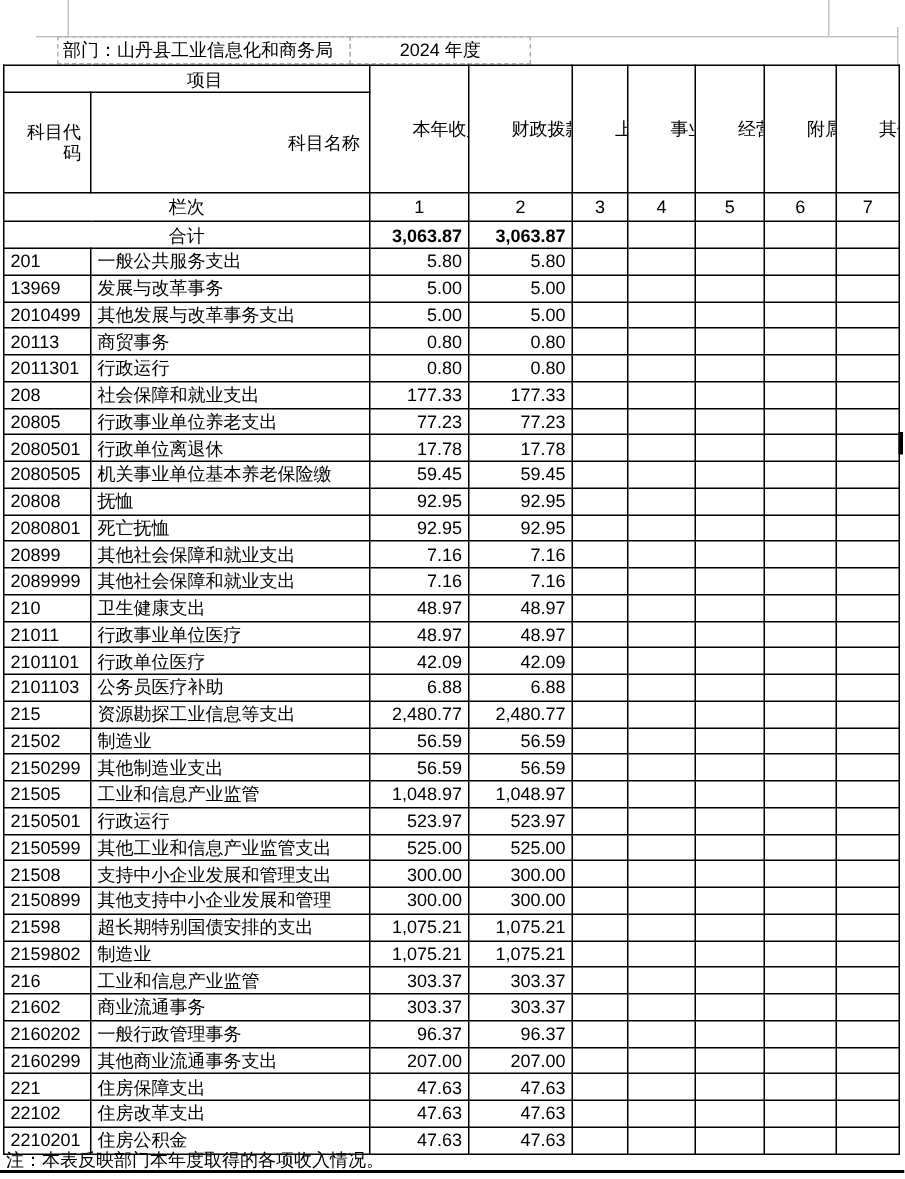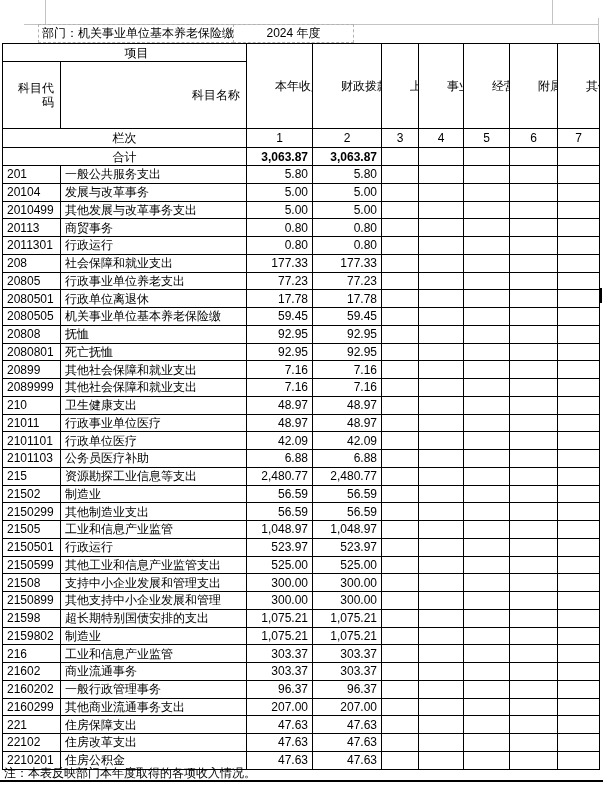--- a/index.html
+++ b/index.html
@@ -88,21 +88,21 @@
 </head>
 <body>
 
 <div class="sheet">
 
   <div class="grid-vline" style="left:45px; top:0; height:24px;"></div>
   <div class="grid-vline" style="left:552px; top:0; height:24px;"></div>
   <div class="grid-vline" style="left:598px; top:18px; height:25px;"></div>
   <div class="grid-hline" style="left:24px; top:24px; width:575px;"></div>
 
-  <div class="info-cell info-dept">部门：机关事业单位基本养老保险缴</div>
+  <div class="info-cell info-dept">部门：山丹县工业信息化和商务局</div>
   <div class="info-cell info-year">2024 年度</div>
 
   <table class="budget">
     <colgroup>
       <col style="width:58px">
         <col style="width:186px">
         <col style="width:66px">
       <col style="width:69px">
         <col style="width:37px">
         <col style="width:45px">
@@ -162,21 +162,21 @@
     <td class="name">一般公共服务支出</td>
     <td class="num">5.80</td>
     <td class="num">5.80</td>
     <td class="num"></td>
     <td class="num"></td>
     <td class="num"></td>
     <td class="num"></td>
     <td class="num"></td>
   </tr>
         <tr class="data-row">
-    <td class="code">20104</td>
+    <td class="code">13969</td>
     <td class="name">发展与改革事务</td>
     <td class="num">5.00</td>
     <td class="num">5.00</td>
     <td class="num"></td>
     <td class="num"></td>
     <td class="num"></td>
     <td class="num"></td>
     <td class="num"></td>
   </tr>
         <tr class="data-row">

^^^^^^^^^^^^^^^^

(Task description): The data is to be printed again exactly, but without its pictures.

(Solution):
--- a/index.html
+++ b/index.html
@@ -88,21 +88,21 @@
 </head>
 <body>
 
 <div class="sheet">
 
   <div class="grid-vline" style="left:45px; top:0; height:24px;"></div>
   <div class="grid-vline" style="left:552px; top:0; height:24px;"></div>
   <div class="grid-vline" style="left:598px; top:18px; height:25px;"></div>
   <div class="grid-hline" style="left:24px; top:24px; width:575px;"></div>
 
-  <div class="info-cell info-dept">部门：机关事业单位基本养老保险缴</div>
+  <div class="info-cell info-dept">部门：山丹县工业信息化和商务局</div>
   <div class="info-cell info-year">2024 年度</div>
 
   <table class="budget">
     <colgroup>
       <col style="width:58px">
         <col style="width:186px">
         <col style="width:66px">
       <col style="width:69px">
         <col style="width:37px">
         <col style="width:45px">
@@ -162,21 +162,21 @@
     <td class="name">一般公共服务支出</td>
     <td class="num">5.80</td>
     <td class="num">5.80</td>
     <td class="num"></td>
     <td class="num"></td>
     <td class="num"></td>
     <td class="num"></td>
     <td class="num"></td>
   </tr>
         <tr class="data-row">
-    <td class="code">20104</td>
+    <td class="code">13969</td>
     <td class="name">发展与改革事务</td>
     <td class="num">5.00</td>
     <td class="num">5.00</td>
     <td class="num"></td>
     <td class="num"></td>
     <td class="num"></td>
     <td class="num"></td>
     <td class="num"></td>
   </tr>
         <tr class="data-row">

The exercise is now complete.